Did you know that "Defamation of Corporations" was an actionable grounds for a lawsuit? And it says "One who publishes". Does that include newspapers, websites, blogs and the like? How about Facebook Feeds? Fact is, it is very hard for private citizens to sue for defamation. Most of us don't have the resources. Big corporations do, so citizen journalists might be deterred from reporting something even if there is reason to think it is true simply because they can be sued for defamation by an artificial government-created entity called a corporation. 

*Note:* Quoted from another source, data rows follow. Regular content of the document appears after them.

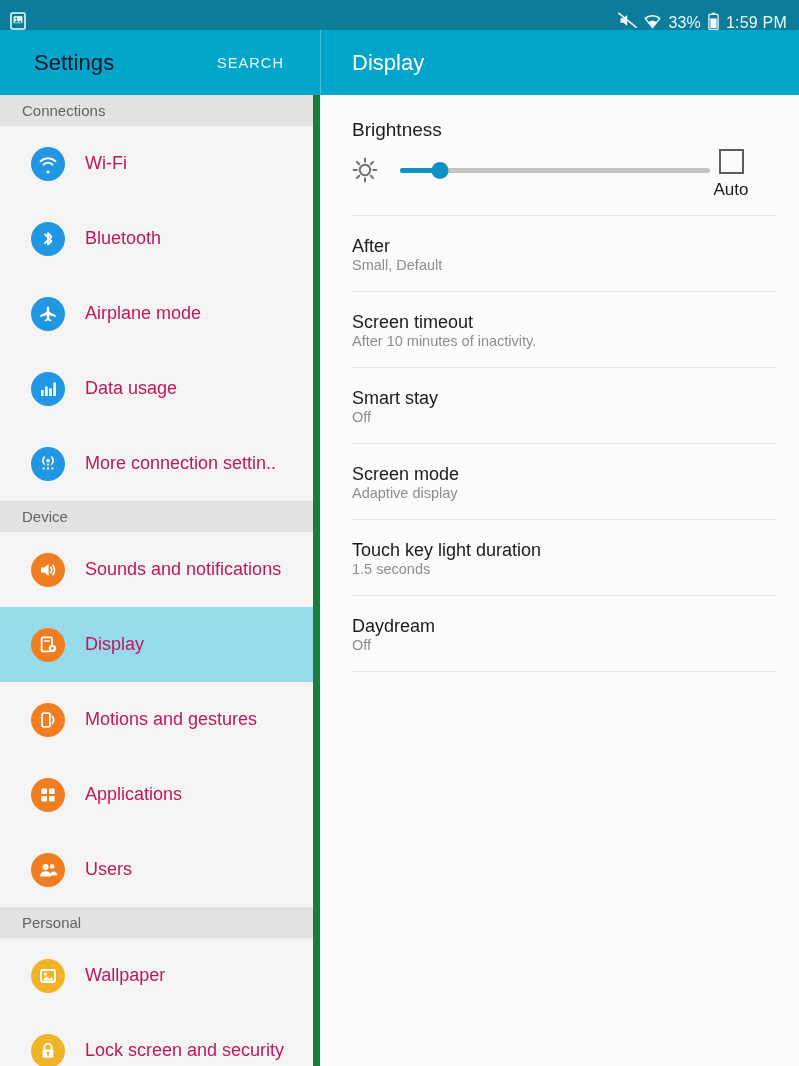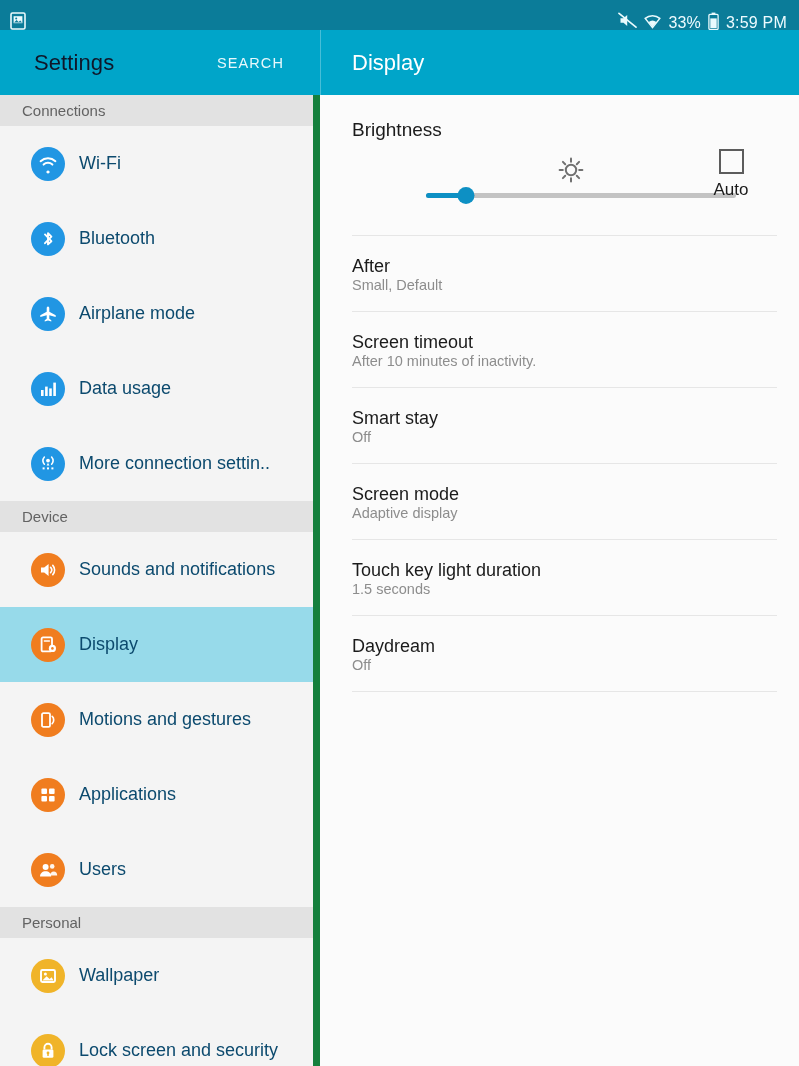"3:59 PM" span.sb-text { text: 3:59 -> 1:59 }
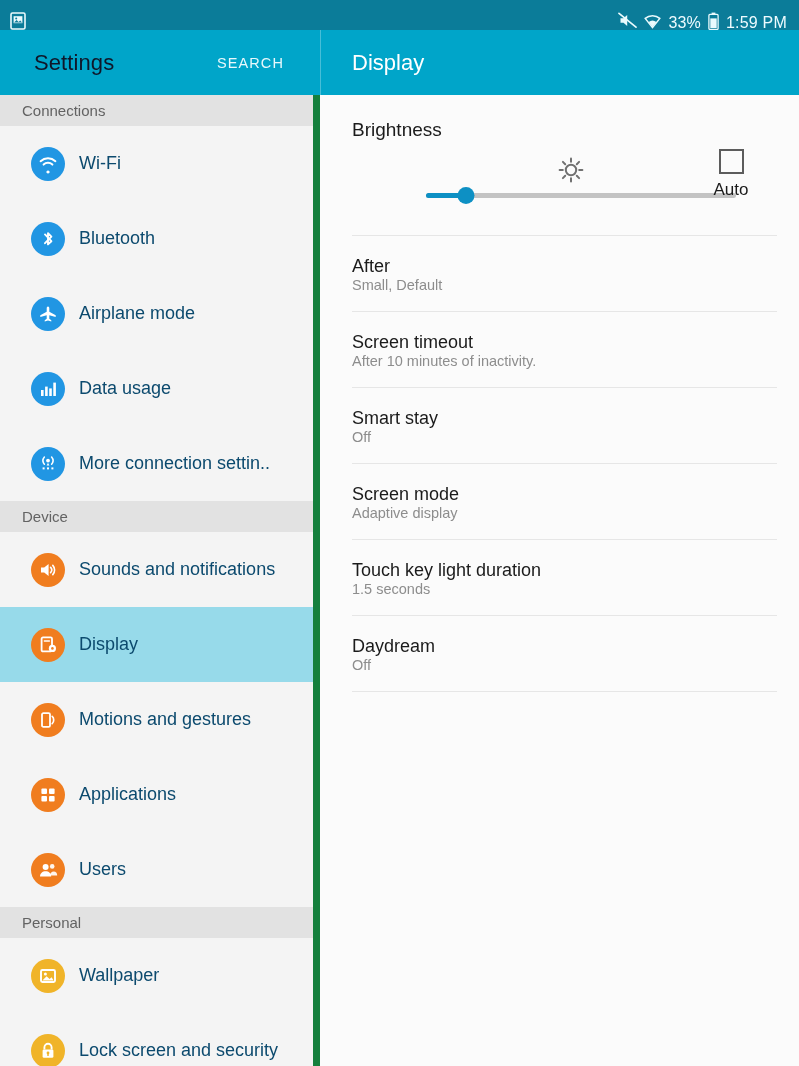"Wi-Fi" .nav-label { color: #0c4a6e -> #be185d; margin-left: 14px -> 20px }
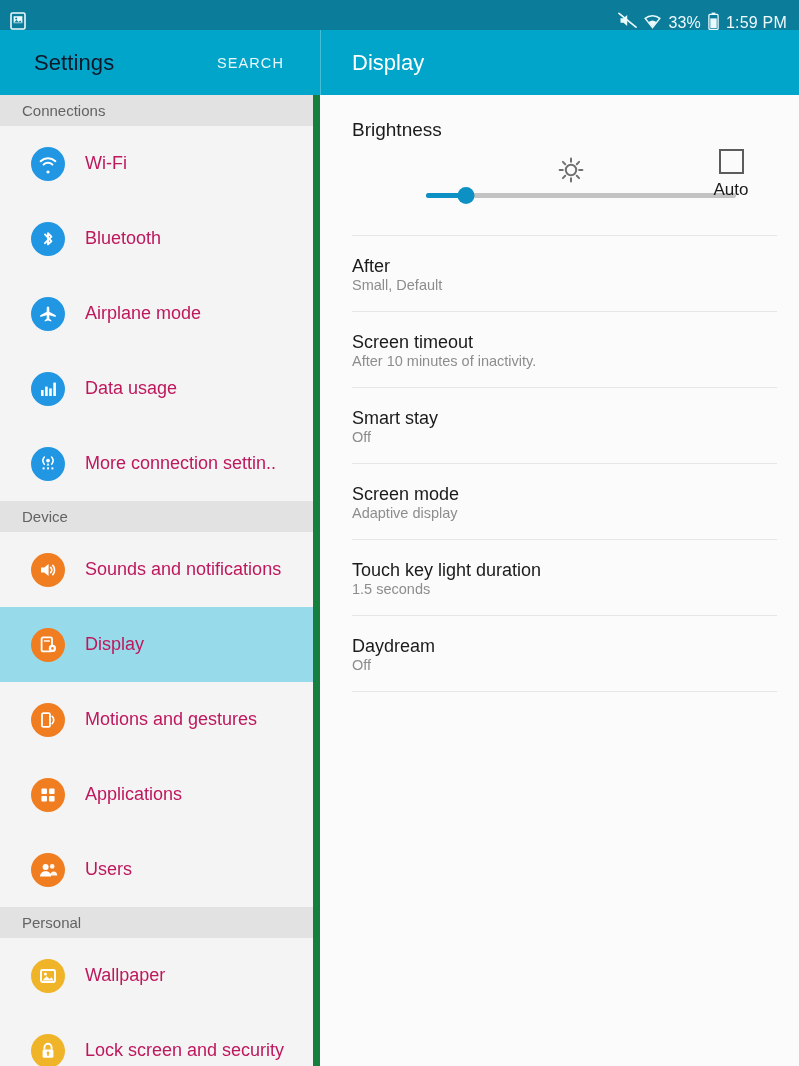"Auto" .brightness-row { flex-direction: column -> none }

But it goes beyond that. Look at the wording of those statements. We bad-mouth various members of our society, members of other tribes and political clubs and what have you, all the time, in a way that would "interfere" in their activities by "prejudicing it in public estimation." It is hard to avoid the conclusion that on this issue, courts have manufactured the "right" to sue for artificial government-created entities called corporations that is at least equal to your right and mine to do so, but they have much more resources with which to exercise their right! So smart people would be much more reticent to publish derogatory information about them rather than us!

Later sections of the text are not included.